### WHAT YOU NEED TO DO:
Return, word for word, the line containing "shipping: 58.07 -> 68.08" and every line after it through the last line of the records below.

*** DATASET RECORDS Section Begins ***

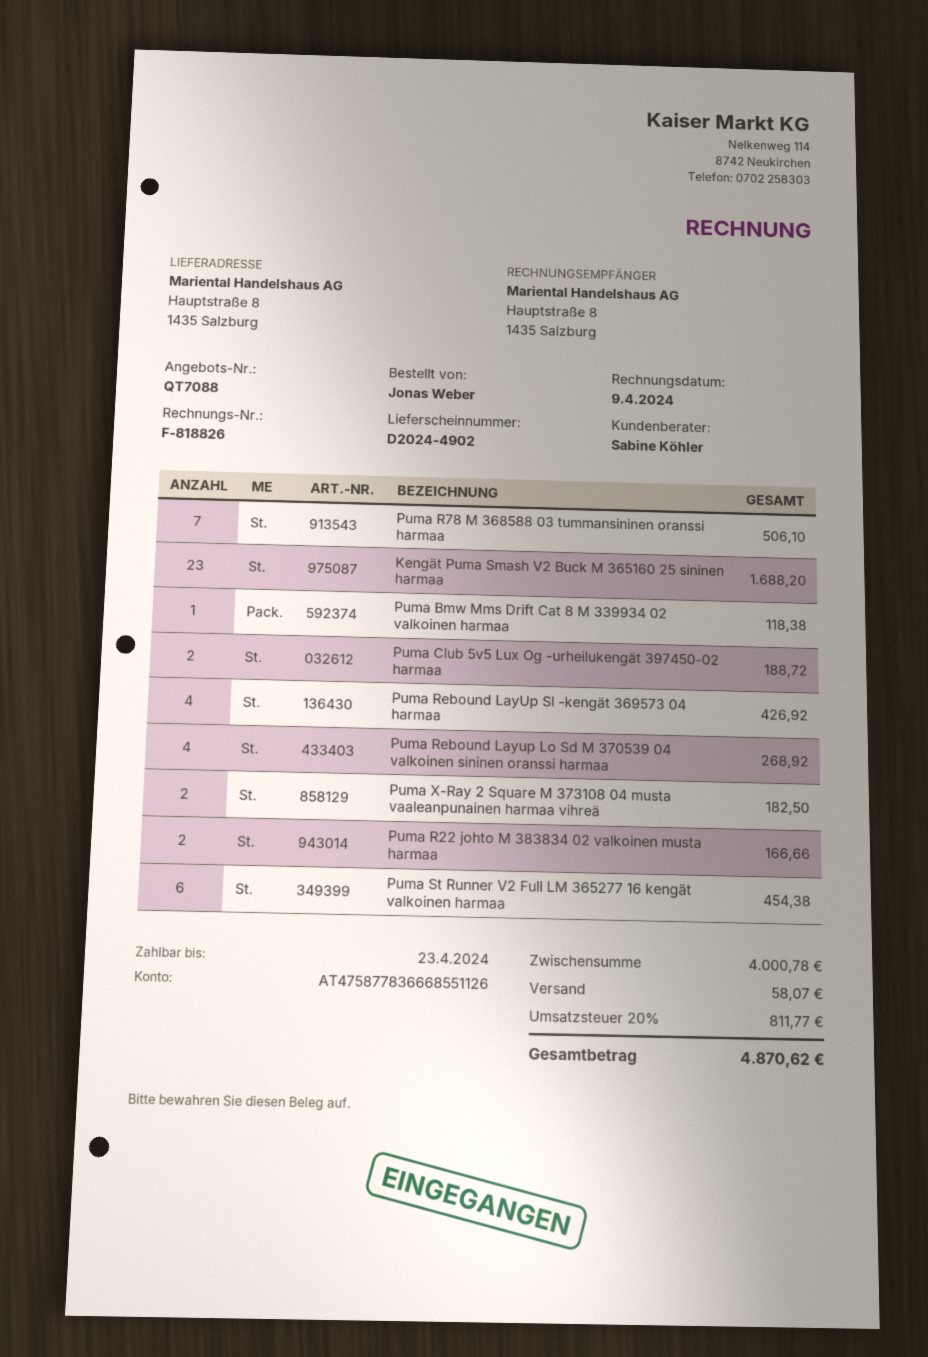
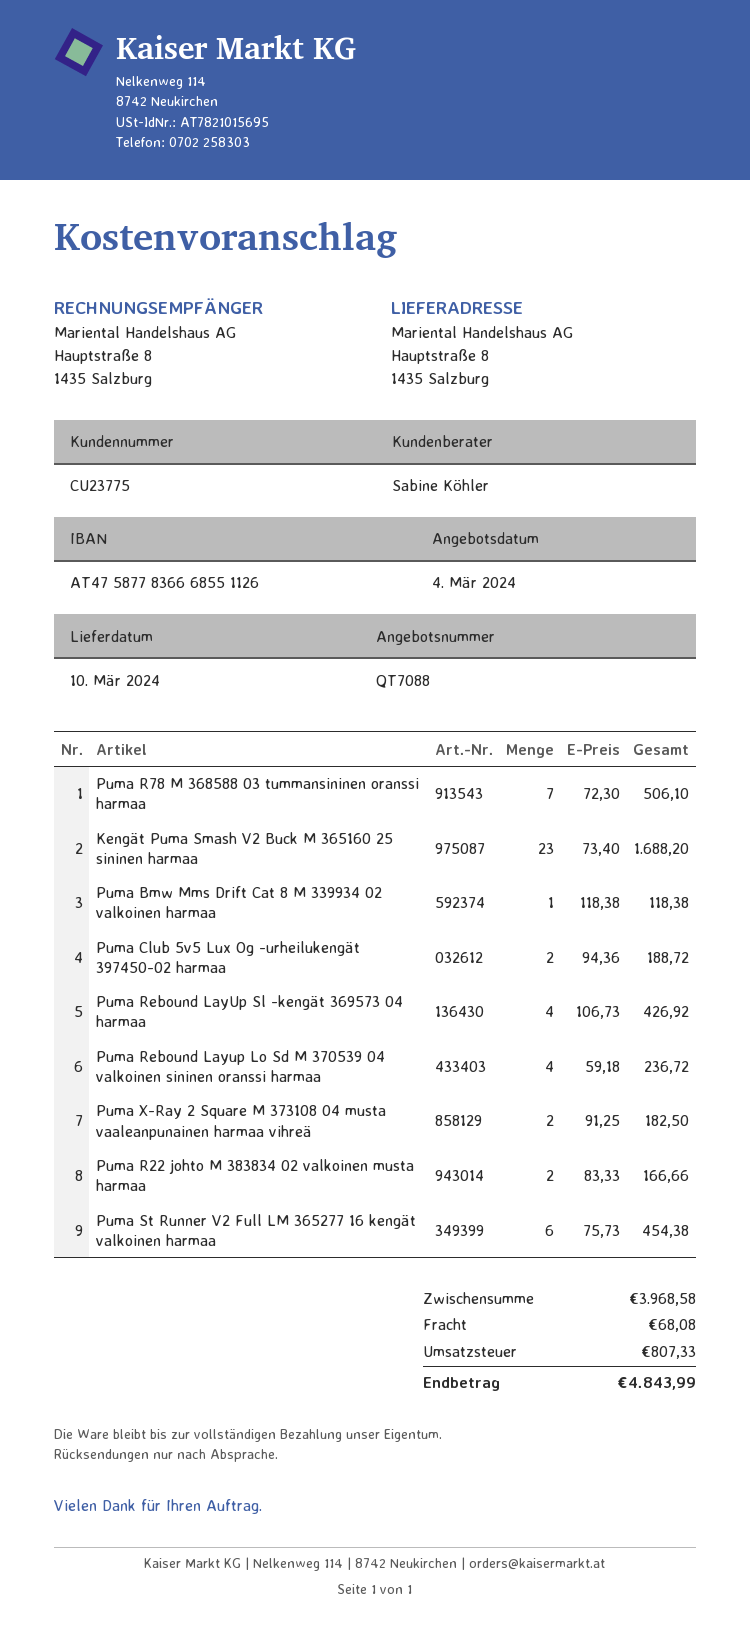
Puma Rebound Layup Lo Sd M 370539 04 valkoinen sininen oranssi harmaa: 4 for 268.92 -> 4 for 236.72
subtotal: 4000.78 -> 3968.58
shipping: 58.07 -> 68.08
tax: 811.77 -> 807.33
total: 4870.62 -> 4843.99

*** DATASET RECORDS Section Ends ***

### SOLUTION TO THIS EXERCISE:
shipping: 58.07 -> 68.08
tax: 811.77 -> 807.33
total: 4870.62 -> 4843.99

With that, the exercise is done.